■ TASK TO COMPLETE ■
Every line that contains "Memory" must be located and copied from the data.

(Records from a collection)
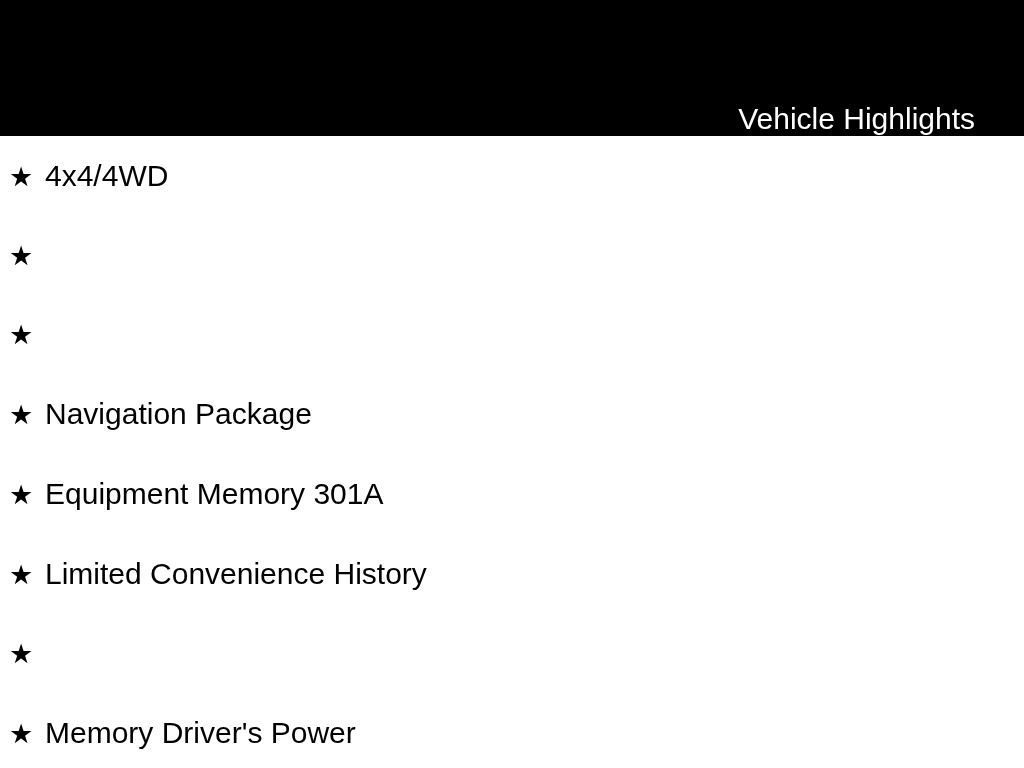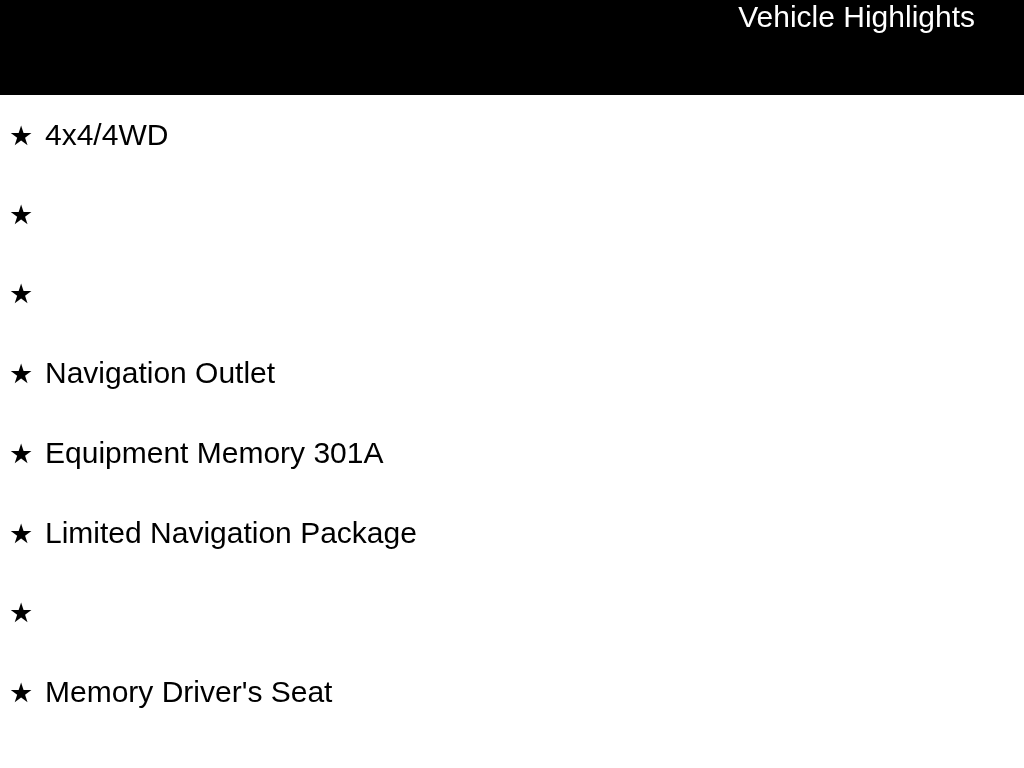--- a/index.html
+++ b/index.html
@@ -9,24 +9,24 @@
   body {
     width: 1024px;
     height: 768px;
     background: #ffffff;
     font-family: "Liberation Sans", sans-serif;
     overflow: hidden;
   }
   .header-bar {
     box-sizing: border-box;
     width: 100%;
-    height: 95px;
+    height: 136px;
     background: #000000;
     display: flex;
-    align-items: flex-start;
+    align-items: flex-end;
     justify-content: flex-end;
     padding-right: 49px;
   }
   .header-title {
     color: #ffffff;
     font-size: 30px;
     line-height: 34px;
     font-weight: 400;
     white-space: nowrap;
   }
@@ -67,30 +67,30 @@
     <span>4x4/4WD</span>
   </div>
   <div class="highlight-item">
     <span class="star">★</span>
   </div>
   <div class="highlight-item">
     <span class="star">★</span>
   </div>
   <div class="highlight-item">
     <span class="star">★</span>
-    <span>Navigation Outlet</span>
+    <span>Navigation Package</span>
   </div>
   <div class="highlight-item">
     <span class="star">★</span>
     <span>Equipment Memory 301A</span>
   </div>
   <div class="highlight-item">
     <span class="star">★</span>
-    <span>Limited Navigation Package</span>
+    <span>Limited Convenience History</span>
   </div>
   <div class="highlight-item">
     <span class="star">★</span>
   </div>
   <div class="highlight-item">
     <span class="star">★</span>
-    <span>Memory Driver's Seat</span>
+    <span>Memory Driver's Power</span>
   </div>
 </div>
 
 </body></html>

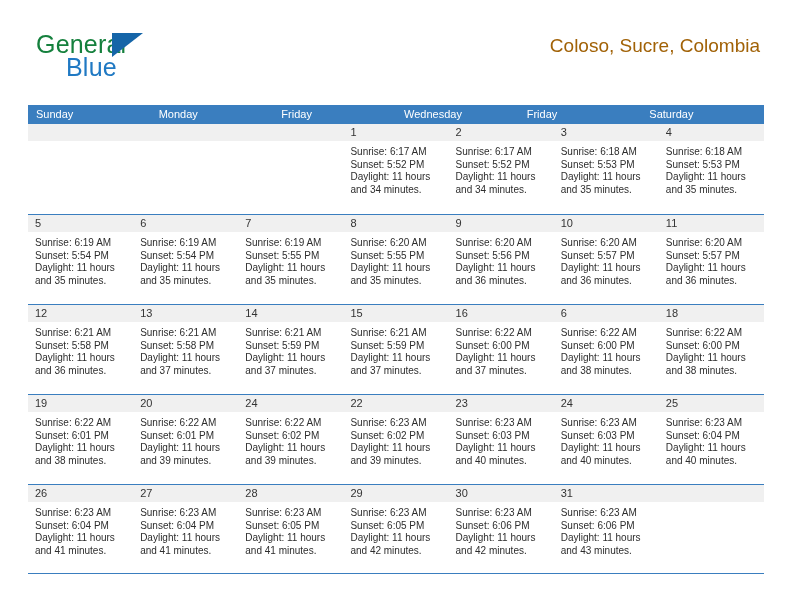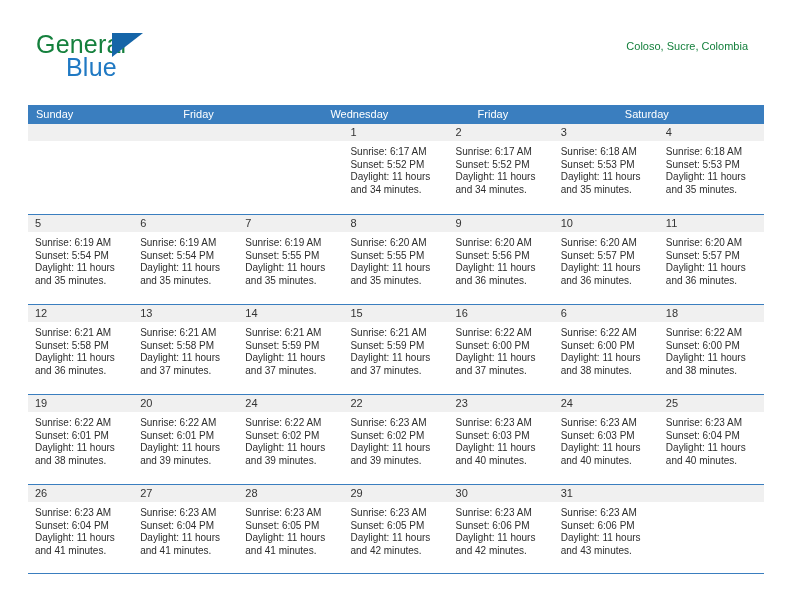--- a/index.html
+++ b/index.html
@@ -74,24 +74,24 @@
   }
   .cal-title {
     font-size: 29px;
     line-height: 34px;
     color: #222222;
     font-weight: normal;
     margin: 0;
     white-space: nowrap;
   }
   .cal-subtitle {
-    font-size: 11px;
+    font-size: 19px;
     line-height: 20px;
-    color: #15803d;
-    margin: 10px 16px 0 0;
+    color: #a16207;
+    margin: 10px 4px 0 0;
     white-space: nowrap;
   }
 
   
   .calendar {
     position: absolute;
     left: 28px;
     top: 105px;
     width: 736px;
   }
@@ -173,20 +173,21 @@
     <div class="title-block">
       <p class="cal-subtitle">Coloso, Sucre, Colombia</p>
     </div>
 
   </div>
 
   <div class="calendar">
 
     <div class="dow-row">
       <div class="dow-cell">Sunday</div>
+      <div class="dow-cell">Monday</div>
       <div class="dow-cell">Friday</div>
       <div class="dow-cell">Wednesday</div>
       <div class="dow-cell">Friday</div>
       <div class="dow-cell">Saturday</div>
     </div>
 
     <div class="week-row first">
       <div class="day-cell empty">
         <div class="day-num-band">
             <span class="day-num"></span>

■ YOUR SOLUTION ■
     <span>Equipment Memory 301A</span>
-    <span>Memory Driver's Seat</span>
+    <span>Memory Driver's Power</span>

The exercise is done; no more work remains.